Par ailleurs, le secrétaire général de la Ligue des États arabes, Ahmed Aboul Gheit, a dénoncé l’usage par les États-Unis de leur droit de veto, exprimant son profond regret que ce soit la troisième fois depuis le début de la crise que les États-Unis interviennent pour contrecarrer un projet de résolution visant à un cessez-le-feu, ce qui indique clairement leur responsabilité politique et morale dans la poursuite de l’agression israélienne contre la bande de Ghaza.
Il a déclaré que les positions américaines réduisent la crédibilité du système international et renforcent l’état de paralysie dont témoigne l’ONU, qui fournit une couverture politique à Israël pour poursuivre son agression, à la lumière de l’incapacité internationale à mettre fin aux crimes odieux commis chaque jour contre les Palestiniens.
La Chine a vivement critiqué le «veto» américain, estimant qu’il «rendrait la situation plus dangereuse». La porte-parole du ministère chinois des Affaires étrangères, Mao Ning, a déclaré lors d’une conférence de presse que « les États-Unis étaient encore une fois seuls à imposer leur veto, rendant la situation à Ghaza plus dangereuse ».
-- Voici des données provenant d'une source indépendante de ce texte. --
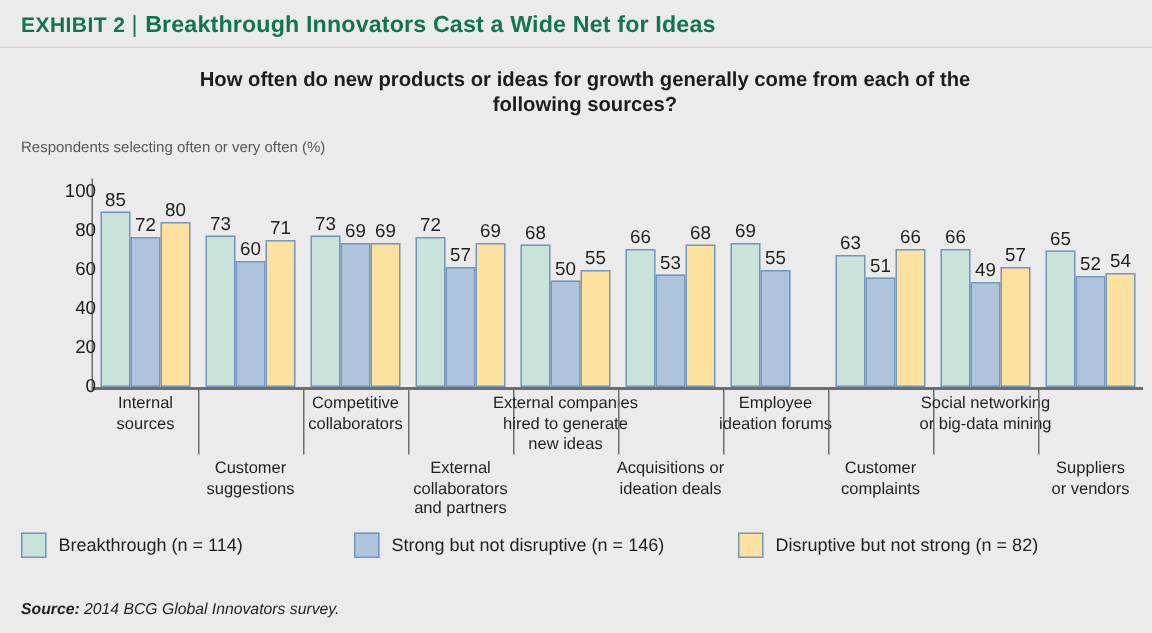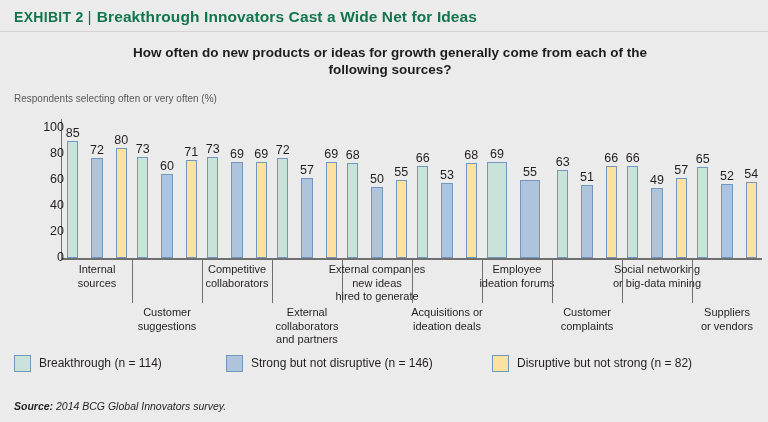--- a/index.html
+++ b/index.html
@@ -70,7 +70,7 @@
     position:absolute;bottom:0;
     height:136px;
     display:flex;align-items:flex-end;
-    gap:13px;
+    gap:0px;
   }
   .bar-wrap{
     position:relative;

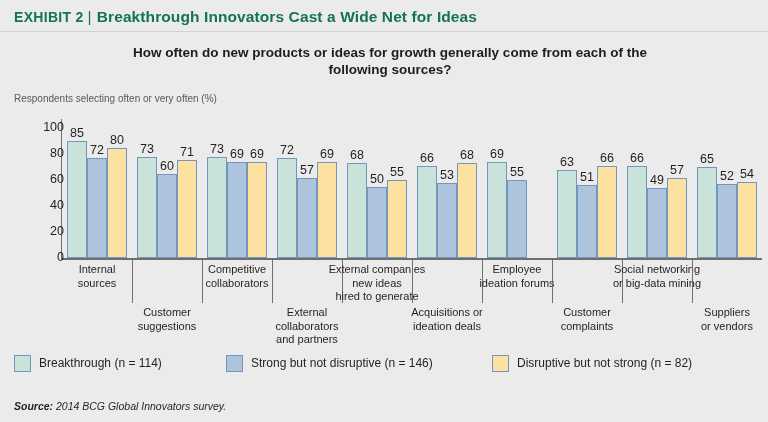--- a/index.html
+++ b/index.html
@@ -305,8 +305,8 @@
       <div class="sep" style="left: 342px; top: 149px; height: 44px;"></div>
       <div class="cat" style="width: 116px; left: 319px; top: 153px;">
         <div>External companies</div>
+        <div>hired to generate</div>
         <div>new ideas</div>
-        <div>hired to generate</div>
       </div>
       <div class="sep" style="left: 412px; top: 149px; height: 44px;"></div>
       <div class="cat" style="width: 116px; left: 389px; top: 196px;">

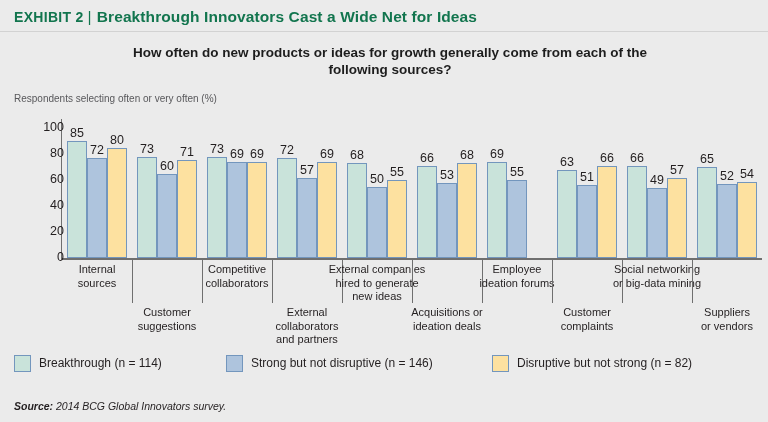--- a/index.html
+++ b/index.html
@@ -341,7 +341,7 @@
       <span class="legend-swatch" style="background: rgb(201, 227, 218);"></span>
       <span class="legend-label">Breakthrough (n = 114)</span>
     </div>
-    <div class="legend-item" style="position: absolute; left: 212px;">
+    <div class="legend-item" style="position: absolute; left: 222px;">
       <span class="legend-swatch" style="background: rgb(174, 196, 221);"></span>
       <span class="legend-label">Strong but not disruptive (n = 146)</span>
     </div>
« La situation humanitaire à Ghaza est devenue très dangereuse, tandis que la sécurité et la stabilité régionales ont été gravement affectées (…) Le Conseil de sécurité doit agir le plus rapidement possible pour mettre fin aux hostilités. Il s’agit d’un devoir moral qui ne peut être reporté», a-t-elle souligné.

Des regrets, que des regrets

En outre, l’Organisation de la coopération islamique a exprimé ses profonds regrets face à l’échec du Conseil de sécurité de l’ONU à adopter le projet de résolution algérien. Elle a également exprimé son profond regret pour le veto des États-Unis contre le projet de résolution, soulignant que cela reflète négativement le rôle du Conseil de sécurité dans le maintien de la paix et de la sécurité internationale, la protection des civils et l’acheminement de l’aide humanitaire vers la bande de Ghaza.
L’organisation a renouvelé son appel à la communauté internationale, en particulier au Conseil de sécurité de l’ONU, à assumer ses responsabilités et à prendre des mesures urgentes pour mettre fin au crime de génocide contre le peuple palestinien dans la bande de Ghaza.
Le porte-parole officiel du ministère jordanien des affaires étrangères, Sufyan Al-Qudah, a déclaré que « l’incapacité du Conseil de sécurité, pour la troisième fois, à adopter une résolution visant à mettre fin à la guerre qui fait rage à Ghaza reflète l’incapacité internationale à mettre fin à la catastrophe humanitaire résultant de la guerre ». Il a souligné la nécessité pour la communauté internationale d’« assumer ses responsabilités, en particulier le Conseil de sécurité, et d’adopter une résolution pour mettre fin à la guerre à Ghaza, qui a coûté la vie à plus de 29 000 innocents, dont la plupart sont des femmes et des enfants ».